O toc toc do tamanco
Tem dias que levanto nostálgico e lembro passagens de minha infância, da imagem serena e carinhosa de meu avô paterno Gustavo Vidal Pinto filho de portugueses, porém nascido em Antonina. Vovô viveu a maior parte de sua vida no mar, dedicou-se a Marinha Mercante antes e depois que sua esposa Hanna Maria (minha avó) faleceu quando nasceu meu pai, só retornando para sua terra natal depois que sentiu o peso da idade. Ele faleceu quando eu tinha nove anos de idade mas lembro de seu carinho para comigo, do jeito que ele fazia na plataforma da estação ferroviária quando o trem chegava e ele me puxava pela janela, apertando-me nos seus braços. Ah, que saudades! E todas as vezes que íamos visitá-lo e ficávamos em sua casa dois ou três dias, a cena da estação se repetia e por toda minha vida lembro do abraço carinhoso de meu avô. Ele morava atrás da Igreja de São Benedito em uma casa de material cuja frente dava para a calçada e a porta de entrada ficava dia e noite aberta. Sinal dos bons tempos. E como um velho marujo meu avô tinha dois papagaios, ambos falavam de tudo, um deles se chamava “Vovô” e era velho e temperamental. Vivia preso com uma corrente no pé que estava afixada em seu poleiro, pois solto quando ele não gostava de uma pessoa ele atacava e queria bicar. Não gostava de provocação e muito menos da letra da música de carnaval “Nega Maluca”, quando alguém cantava ele eriçava as penas e dizia palavrões. A casa era simples, mas muito bem arejada, com fotos de meus bisavós pendurados na parede, bem como do meu pai e da minha mãe. Meu pai era filho único. A cidade de Antonina era toda ela de paralelepípedo, com casarios antigos, a praça principal com o seu coreto, rodeada de árvores e bancos, entre os jardins. Numa área elevada está a Igreja de Nossa Senhora do Pilar, a Padroeira, com a porta da frente voltada para o mar de onde os moradores rés e turistas podem enxergar ao longe os contornos do Porto de Paranaguá. Um passeio imperdível continua sendo a Ponta da Pita com seus bares típicos e sua prainha para um bom banho de mar. Do iate clube muitos barcos e veleiros saem e voltam depois de fazerem manobras na baía, com alguns pescadores praticando seus esporte prediletos, ou em visita às ilhas mais próximas.
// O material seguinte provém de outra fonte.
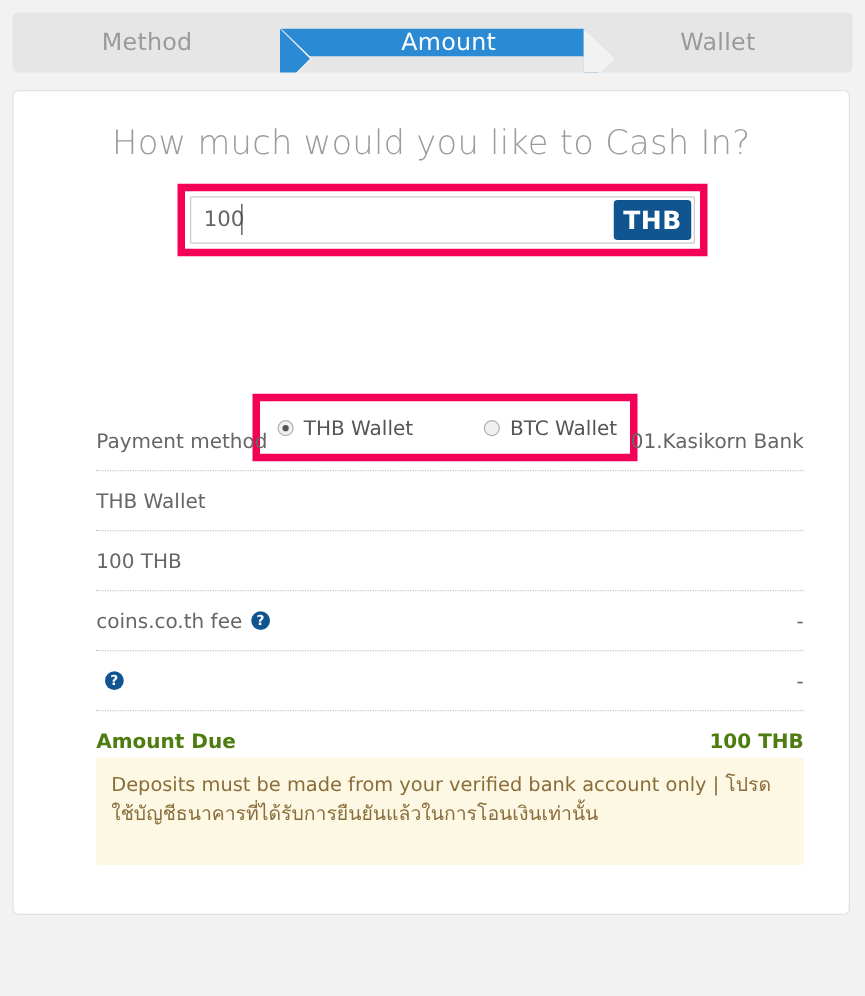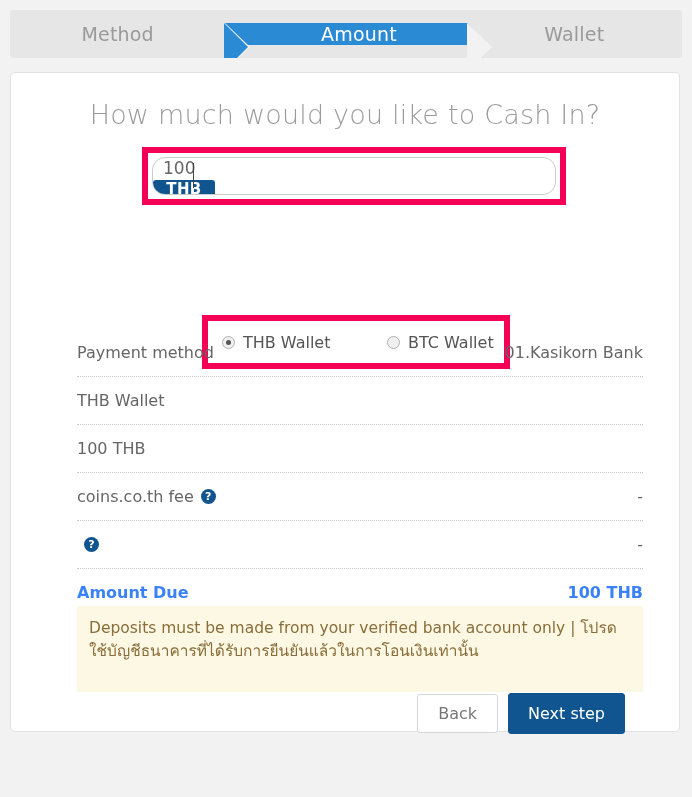--- a/index.html
+++ b/index.html
@@ -112,23 +112,22 @@
   .amount-group {
     position: absolute;
     left: 141px;
     top: 84px;
     width: 404px;
     height: 38px;
     display: flex;
     background: #ffffff;
     border: 1px solid #ccc;
     box-sizing: border-box;
-    border-radius: 13px;
+    border-radius: 1px;
     overflow: hidden;
-    flex-direction: column;
   }
   .amount-input {
     flex: 1 1 auto;
     border: 0;
     outline: none;
     font-size: 17px;
     color: #666;
     padding: 0 10px;
     font-family: "DejaVu Sans", "Liberation Sans", sans-serif;
     background: transparent;
@@ -138,21 +137,21 @@
     left: 182px;
     top: 90px;
     width: 1px;
     height: 25px;
     background: #444;
   }
   .cur-btn {
     width: 62px;
     background: #10558f;
     color: #fff;
-    font-size: 15px;
+    font-size: 20px;
     font-weight: bold;
     display: flex;
     align-items: center;
     justify-content: center;
     border-radius: 3px;
     margin: 2px 2px 2px 0;
     letter-spacing: .4px;
   }
 
   
@@ -211,21 +210,21 @@
     display: flex;
     align-items: center;
     justify-content: space-between;
     height: 47px;
     border-bottom: 1px dotted #c9c9c9;
     font-size: 16px;
     color: #666;
   }
   .srow:last-child { border-bottom: 0; }
   .srow.total {
-    color: #3b82f6;
+    color: #4d7c0f;
     font-weight: bold;
     font-size: 16px;
     gap: 37px;
   }
   .slabel { display: flex; align-items: center; }
   .help-icon {
     display: inline-block;
     width: 15px;
     height: 15px;
     border-radius: 50%;
@@ -370,18 +369,14 @@
 
     <div class="srow total">
       <span class="slabel">Amount Due</span>
       <span>100 THB</span>
     </div>
 
   </div>
 
   <div class="notice">Deposits must be made from your verified bank account only | โปรดใช้บัญชีธนาคารที่ได้รับการยืนยันแล้วในการโอนเงินเท่านั้น</div>
 
-  <div class="footer">
-    <button class="btn btn-back">Back</button>
-    <button class="btn btn-next">Next step</button>
-  </div>
 
 </div>
 
 </body></html>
A beleza da baía de Antonina , para quem gosta do mar, é inesquecível. Nos velhos tempos o Mercado Municipal era agitado, com canoas chegando de todos os lados, repletas de peixe, camarão, palmito, laranja, mimosa, cana de açúcar e melado. Era um tal de vender e comprar sem parar. Também tinha um canto reservado para o comércio de ostras, podendo seus apreciadores comerem as mesmas, salpicadas por gotas de limão espremido com as mãos. Tinham carrinhos de garapa espalhados ao redor do Mercado, tudo com muita higiene e cuidado, fiscalizados por funcionários da Prefeitura. E tinha também o melhor bolinho de camarão feito com muito esmero nas bancas do Mercado. E claro não faltavam os bolinhos de banana da Terra e os pastéis. Ao lado do mercado o trapiche de madeira avançando em direção do mar. Um espaço que os turistas curtiam e os rapazes da cidade diziam de trampolim para mergulharem n’agua. E como reflexo da tradição portuguesa tinha os tamancos de madeira, calçado obrigatório dos pescadores pela facilidade de calçar e tirar quando precisavam colocar os pés na água do mar. E muitos pescadores colocavam os peixes em balaios de vime que eram transportados no ombro, por duas pessoas, pendurados pelo remo da própria canoa, para serem vendidos por toda a cidade. Lembro até hoje do toc, toc, toc, dos tamancos numa sinfonia cadenciada e que mais parecia um sapateado dos homens do mar. Esta a Antonina do tempo de meu avô, uma pequenina pérola encrustada no litoral do estado, repleta de histórias e de gente simplesmas que ama sua terra, tanto quanto ama o mar…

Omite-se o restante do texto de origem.